--- ABOUT THIS TASK ---
Please return, word for word, the line containing "- 참고로 위의 코드에서" and each line after it through the end of the data below, and nothing else.

--- GIVEN DATA ---
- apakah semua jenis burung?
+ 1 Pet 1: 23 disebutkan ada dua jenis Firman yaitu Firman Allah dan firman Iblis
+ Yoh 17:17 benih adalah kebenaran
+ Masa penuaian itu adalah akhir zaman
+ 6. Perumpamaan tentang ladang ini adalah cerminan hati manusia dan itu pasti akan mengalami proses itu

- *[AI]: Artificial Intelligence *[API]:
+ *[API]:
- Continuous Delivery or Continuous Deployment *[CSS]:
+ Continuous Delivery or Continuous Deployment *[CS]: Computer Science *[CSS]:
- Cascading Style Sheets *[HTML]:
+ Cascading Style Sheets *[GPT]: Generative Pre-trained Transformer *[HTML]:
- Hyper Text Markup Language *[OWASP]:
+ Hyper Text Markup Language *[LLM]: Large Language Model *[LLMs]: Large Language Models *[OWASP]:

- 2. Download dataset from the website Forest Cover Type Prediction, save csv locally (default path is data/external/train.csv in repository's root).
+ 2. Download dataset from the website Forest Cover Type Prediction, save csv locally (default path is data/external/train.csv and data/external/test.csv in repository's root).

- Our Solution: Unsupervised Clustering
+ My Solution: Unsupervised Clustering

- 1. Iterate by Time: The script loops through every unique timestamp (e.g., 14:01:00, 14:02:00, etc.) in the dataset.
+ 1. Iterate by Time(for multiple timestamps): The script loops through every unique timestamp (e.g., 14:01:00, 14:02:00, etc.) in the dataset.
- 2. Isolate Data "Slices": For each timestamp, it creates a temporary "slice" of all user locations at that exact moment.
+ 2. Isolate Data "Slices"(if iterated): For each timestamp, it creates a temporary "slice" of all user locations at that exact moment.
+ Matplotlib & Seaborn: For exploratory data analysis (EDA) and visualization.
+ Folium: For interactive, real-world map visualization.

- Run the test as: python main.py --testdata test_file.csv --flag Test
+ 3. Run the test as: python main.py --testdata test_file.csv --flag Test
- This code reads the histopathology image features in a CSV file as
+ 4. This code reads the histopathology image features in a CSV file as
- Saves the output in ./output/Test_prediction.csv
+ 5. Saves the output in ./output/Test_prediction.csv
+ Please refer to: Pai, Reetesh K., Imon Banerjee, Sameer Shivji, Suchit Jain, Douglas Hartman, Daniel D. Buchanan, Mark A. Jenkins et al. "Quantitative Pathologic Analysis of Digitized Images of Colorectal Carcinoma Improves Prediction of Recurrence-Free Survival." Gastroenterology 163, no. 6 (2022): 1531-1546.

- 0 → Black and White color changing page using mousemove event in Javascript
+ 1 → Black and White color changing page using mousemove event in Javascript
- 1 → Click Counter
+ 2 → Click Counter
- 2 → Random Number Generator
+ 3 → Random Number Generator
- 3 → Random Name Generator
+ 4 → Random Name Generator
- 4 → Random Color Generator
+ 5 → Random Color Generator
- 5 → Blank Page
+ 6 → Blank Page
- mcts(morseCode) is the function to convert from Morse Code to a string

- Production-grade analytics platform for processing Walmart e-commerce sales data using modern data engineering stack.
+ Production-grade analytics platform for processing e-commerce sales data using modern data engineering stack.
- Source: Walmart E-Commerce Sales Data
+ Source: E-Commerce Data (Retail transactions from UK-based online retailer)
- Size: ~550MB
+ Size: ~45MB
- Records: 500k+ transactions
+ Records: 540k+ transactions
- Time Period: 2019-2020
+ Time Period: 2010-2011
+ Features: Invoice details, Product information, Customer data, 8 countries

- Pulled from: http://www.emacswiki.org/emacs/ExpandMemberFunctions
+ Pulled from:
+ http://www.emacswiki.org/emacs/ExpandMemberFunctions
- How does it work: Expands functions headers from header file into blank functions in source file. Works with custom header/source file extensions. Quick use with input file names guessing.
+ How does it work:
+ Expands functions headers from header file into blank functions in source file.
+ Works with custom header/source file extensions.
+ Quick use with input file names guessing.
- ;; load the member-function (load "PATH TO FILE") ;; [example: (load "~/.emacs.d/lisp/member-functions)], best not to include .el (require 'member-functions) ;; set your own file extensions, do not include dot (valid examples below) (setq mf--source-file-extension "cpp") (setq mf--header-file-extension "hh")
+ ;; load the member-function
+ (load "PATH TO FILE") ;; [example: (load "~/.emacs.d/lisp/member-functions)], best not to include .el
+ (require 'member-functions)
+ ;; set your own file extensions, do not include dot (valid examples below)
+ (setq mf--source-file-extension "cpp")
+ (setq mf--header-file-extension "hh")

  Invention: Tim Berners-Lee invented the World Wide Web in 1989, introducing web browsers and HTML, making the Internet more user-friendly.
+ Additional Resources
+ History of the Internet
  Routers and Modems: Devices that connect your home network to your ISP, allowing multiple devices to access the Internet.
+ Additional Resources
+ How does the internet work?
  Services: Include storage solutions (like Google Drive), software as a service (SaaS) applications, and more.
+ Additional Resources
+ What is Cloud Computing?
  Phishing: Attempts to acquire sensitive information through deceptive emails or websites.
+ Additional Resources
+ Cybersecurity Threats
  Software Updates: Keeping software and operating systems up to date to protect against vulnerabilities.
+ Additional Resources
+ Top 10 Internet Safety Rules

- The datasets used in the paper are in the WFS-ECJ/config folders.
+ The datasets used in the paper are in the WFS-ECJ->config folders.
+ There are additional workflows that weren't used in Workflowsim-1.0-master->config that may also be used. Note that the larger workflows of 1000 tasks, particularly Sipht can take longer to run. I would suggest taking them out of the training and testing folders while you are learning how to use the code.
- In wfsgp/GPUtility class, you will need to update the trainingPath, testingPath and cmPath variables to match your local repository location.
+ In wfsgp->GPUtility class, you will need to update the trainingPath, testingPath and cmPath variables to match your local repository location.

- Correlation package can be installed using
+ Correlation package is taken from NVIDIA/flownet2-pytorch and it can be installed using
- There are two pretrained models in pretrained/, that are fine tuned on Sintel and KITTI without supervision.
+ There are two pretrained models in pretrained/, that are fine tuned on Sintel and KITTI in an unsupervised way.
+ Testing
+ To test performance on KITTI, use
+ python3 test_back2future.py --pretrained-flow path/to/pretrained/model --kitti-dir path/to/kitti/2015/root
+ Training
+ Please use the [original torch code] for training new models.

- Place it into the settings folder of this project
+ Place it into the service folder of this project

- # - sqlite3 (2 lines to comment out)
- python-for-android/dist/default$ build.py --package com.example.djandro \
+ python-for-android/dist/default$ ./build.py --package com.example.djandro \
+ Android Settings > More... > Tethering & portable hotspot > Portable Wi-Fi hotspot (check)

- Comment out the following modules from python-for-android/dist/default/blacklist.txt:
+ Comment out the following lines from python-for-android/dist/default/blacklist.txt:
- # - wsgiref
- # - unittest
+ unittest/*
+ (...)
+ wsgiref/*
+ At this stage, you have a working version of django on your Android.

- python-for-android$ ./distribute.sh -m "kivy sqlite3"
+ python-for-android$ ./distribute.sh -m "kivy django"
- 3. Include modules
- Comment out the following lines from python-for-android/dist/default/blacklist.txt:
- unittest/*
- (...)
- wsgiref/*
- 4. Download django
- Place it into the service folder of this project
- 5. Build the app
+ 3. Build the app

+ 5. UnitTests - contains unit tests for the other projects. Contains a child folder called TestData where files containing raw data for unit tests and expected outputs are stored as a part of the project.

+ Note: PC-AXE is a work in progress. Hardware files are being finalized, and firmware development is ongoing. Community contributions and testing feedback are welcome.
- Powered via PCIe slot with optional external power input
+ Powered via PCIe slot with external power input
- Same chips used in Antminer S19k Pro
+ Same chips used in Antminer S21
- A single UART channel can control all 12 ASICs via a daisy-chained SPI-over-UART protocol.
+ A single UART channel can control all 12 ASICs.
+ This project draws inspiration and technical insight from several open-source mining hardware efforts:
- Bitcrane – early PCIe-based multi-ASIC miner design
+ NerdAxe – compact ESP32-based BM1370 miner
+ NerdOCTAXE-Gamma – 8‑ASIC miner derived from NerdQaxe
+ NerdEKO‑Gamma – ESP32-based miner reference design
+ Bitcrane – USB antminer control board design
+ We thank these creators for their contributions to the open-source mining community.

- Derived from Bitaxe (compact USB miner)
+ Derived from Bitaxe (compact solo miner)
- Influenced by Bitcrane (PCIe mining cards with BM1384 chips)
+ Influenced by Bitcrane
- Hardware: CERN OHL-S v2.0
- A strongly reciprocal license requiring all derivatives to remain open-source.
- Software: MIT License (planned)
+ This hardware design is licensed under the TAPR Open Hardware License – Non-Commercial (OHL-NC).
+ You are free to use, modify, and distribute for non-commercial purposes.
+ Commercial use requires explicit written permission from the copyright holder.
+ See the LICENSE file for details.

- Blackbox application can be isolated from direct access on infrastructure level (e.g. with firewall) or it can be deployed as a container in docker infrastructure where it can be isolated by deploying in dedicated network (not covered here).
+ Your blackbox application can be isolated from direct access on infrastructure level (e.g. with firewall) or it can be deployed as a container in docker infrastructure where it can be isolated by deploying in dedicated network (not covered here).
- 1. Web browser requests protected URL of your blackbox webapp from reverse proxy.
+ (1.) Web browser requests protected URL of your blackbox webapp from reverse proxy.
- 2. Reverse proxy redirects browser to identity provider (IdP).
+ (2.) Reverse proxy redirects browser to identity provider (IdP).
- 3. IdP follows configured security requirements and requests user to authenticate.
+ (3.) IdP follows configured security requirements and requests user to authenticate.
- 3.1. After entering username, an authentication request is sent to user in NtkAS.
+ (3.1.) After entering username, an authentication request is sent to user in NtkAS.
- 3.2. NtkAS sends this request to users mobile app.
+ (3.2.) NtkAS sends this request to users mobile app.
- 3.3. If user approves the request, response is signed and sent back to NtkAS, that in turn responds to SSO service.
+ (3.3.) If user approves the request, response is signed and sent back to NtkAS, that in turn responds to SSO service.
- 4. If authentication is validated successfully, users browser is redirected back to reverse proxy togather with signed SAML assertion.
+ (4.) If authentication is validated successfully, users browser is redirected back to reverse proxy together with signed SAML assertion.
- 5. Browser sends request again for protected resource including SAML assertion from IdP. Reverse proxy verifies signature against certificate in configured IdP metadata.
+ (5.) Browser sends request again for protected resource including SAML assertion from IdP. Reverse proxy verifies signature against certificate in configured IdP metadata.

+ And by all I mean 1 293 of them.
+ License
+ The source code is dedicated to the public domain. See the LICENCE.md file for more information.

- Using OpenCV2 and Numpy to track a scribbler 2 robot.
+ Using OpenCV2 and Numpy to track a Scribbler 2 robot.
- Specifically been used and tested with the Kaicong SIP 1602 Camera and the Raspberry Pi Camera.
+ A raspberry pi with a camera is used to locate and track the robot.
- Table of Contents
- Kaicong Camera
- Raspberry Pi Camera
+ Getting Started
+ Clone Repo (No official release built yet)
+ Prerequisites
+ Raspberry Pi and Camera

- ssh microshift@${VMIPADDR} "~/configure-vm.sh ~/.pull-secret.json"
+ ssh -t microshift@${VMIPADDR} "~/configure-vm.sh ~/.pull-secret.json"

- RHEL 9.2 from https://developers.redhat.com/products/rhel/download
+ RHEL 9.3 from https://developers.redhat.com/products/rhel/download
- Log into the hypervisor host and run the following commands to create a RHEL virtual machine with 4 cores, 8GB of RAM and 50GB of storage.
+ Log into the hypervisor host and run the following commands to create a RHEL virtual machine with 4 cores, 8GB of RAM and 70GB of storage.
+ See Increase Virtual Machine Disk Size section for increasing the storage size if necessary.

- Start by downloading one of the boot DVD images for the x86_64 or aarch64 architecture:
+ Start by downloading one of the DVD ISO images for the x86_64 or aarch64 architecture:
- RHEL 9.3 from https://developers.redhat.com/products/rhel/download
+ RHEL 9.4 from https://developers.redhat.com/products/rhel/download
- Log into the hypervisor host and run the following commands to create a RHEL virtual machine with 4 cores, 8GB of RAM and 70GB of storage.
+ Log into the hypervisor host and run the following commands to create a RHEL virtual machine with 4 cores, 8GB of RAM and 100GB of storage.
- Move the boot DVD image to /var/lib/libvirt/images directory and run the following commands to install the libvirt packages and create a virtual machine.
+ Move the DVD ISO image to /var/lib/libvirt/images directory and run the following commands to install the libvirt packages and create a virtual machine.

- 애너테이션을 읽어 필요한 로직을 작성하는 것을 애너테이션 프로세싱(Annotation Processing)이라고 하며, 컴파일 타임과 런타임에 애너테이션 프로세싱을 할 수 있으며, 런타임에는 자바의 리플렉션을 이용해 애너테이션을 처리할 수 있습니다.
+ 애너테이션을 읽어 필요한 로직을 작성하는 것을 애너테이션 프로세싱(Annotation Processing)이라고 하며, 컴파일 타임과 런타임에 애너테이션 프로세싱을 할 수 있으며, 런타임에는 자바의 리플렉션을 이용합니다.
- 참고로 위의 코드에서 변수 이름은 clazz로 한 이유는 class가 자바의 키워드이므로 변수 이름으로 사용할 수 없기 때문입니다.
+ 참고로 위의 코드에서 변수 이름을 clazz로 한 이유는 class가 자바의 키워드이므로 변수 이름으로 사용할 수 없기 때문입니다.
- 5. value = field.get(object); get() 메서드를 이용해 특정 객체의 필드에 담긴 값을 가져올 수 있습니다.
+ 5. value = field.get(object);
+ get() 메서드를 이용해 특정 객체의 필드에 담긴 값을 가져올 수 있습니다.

--- PROBLEM SOLUTION ---
- 참고로 위의 코드에서 변수 이름은 clazz로 한 이유는 class가 자바의 키워드이므로 변수 이름으로 사용할 수 없기 때문입니다.
+ 참고로 위의 코드에서 변수 이름을 clazz로 한 이유는 class가 자바의 키워드이므로 변수 이름으로 사용할 수 없기 때문입니다.
- 5. value = field.get(object); get() 메서드를 이용해 특정 객체의 필드에 담긴 값을 가져올 수 있습니다.
+ 5. value = field.get(object);
+ get() 메서드를 이용해 특정 객체의 필드에 담긴 값을 가져올 수 있습니다.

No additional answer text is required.